**YOUR ASSIGNMENT:**
Return verbatim the portion of the material below that starts at the line containing "En Fant Hjemmesko" and ends at its last line.

**DATA FOR REVIEW:**
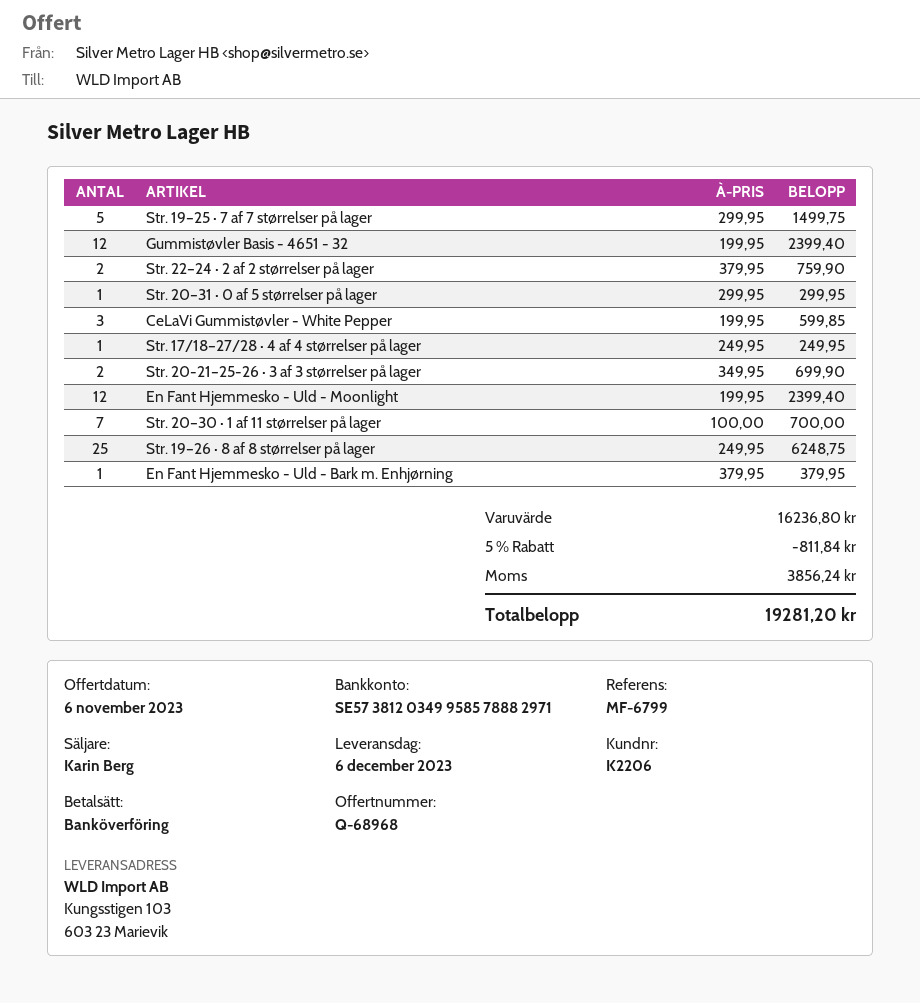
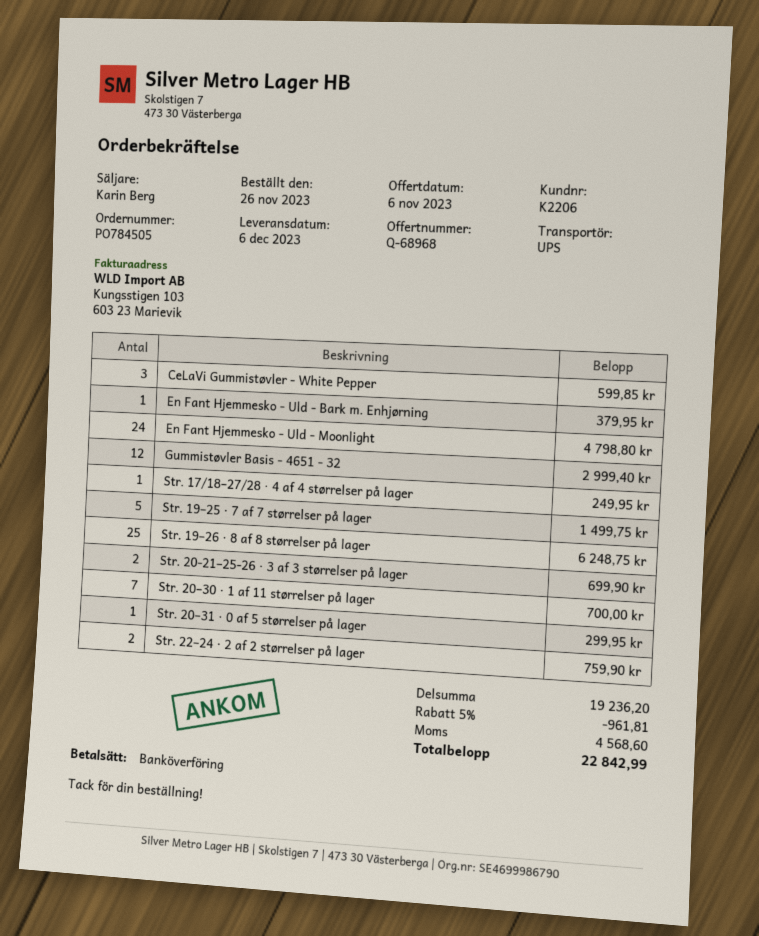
Gummistøvler Basis - 4651 - 32: 12 for 2399.40 -> 12 for 2999.40
En Fant Hjemmesko - Uld - Moonlight: 12 for 2399.40 -> 24 for 4798.80
subtotal: 16236.80 -> 19236.20
discount: 5% = 811.84 -> 5% = 961.81
tax: 3856.24 -> 4568.60
total: 19281.20 -> 22842.99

**SOLUTION TO THE EXERCISE:**
En Fant Hjemmesko - Uld - Moonlight: 12 for 2399.40 -> 24 for 4798.80
subtotal: 16236.80 -> 19236.20
discount: 5% = 811.84 -> 5% = 961.81
tax: 3856.24 -> 4568.60
total: 19281.20 -> 22842.99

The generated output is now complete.